Key words: social motivation, postpartum depression, postpartum maternal.

 

 


Pendahuluan

Sebagian besar para wanita menganggap bahwa masa-masa setelah melahirkan adalah masa-masa sulit yang akan menyebabkan mereka mengalami tekanan secara emosional. Gangguan-gangguan psikologis yang muncul akan mengurangi kebahagiaan yang dirasakan dan sedikit banyak mempengaruhi hubungan anak-ibu dikemudian hari. Hal ini bisa muncul dalam durasi yang sangat singkat atau berupa serangan yang sangat berat selama berbulan-bulan atau bertahun-tahun lamanya (Purwanto, 2007).

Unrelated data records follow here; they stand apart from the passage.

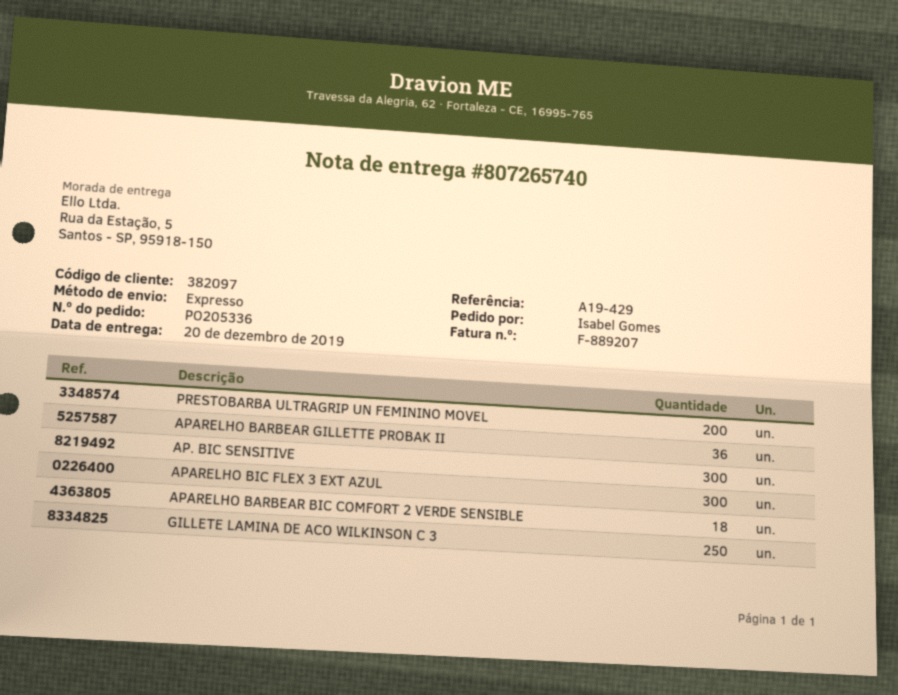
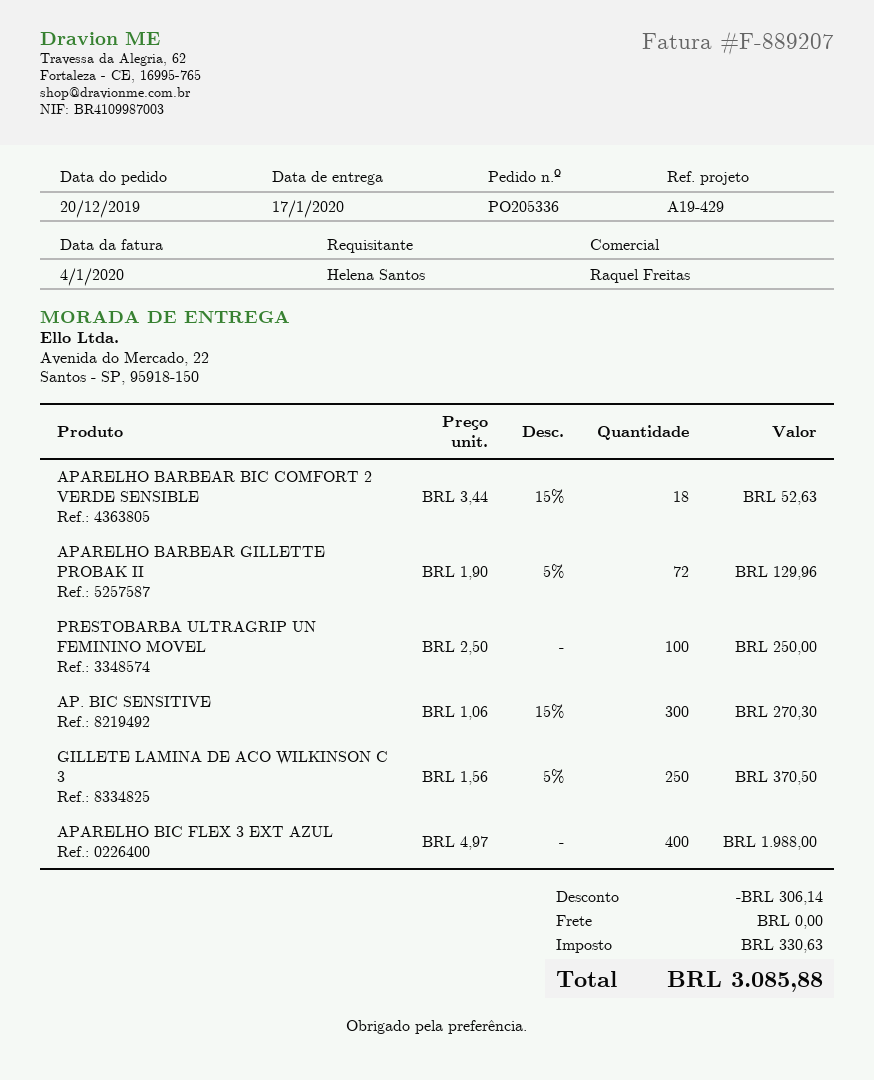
delivery date: 2019-12-20 -> 2020-01-17
ordered by: Isabel Gomes -> Helena Santos
ship to: Rua da Estação, 5, Santos - SP, 95918-150 -> Avenida do Mercado, 22, Santos - SP, 95918-150
PRESTOBARBA ULTRAGRIP UN FEMININO MOVEL: 200 -> 100
APARELHO BARBEAR GILLETTE PROBAK II: 36 -> 72
APARELHO BIC FLEX 3 EXT AZUL: 300 -> 400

Peristiwa kehamilan mempunyai arti emosional yang sangat besar bagi setiap wanita. Kehamilan dan kelahiran akan membawa perubahan yang sangat besar disamping perubahan fisik. Setiap proses biologis dari fungsi keibuan dan reproduksi dipengaruhi oleh faktor-faktor psikologis tertentu sehingga dapat dikatakan bahwa terdapat interdepedensi antara faktor-faktor somatis dan psikologis. Oleh karena itu, menurut Kartono (1992) seorang ibu dalam menghadapi permasalahan pasca salin tersebut dibutuhkan persiapan psikologis yang matang. Dengan demikian, dapat dikatakan bahwa masa-masa pasca salin sangat berarti secara psikologis bagi setiap wanita. Kondisi-kondisi psikologis yang kurang menguntungkan dapat berdampak pada memburuknya fungsi-fungsi maternal dari seorang ibu.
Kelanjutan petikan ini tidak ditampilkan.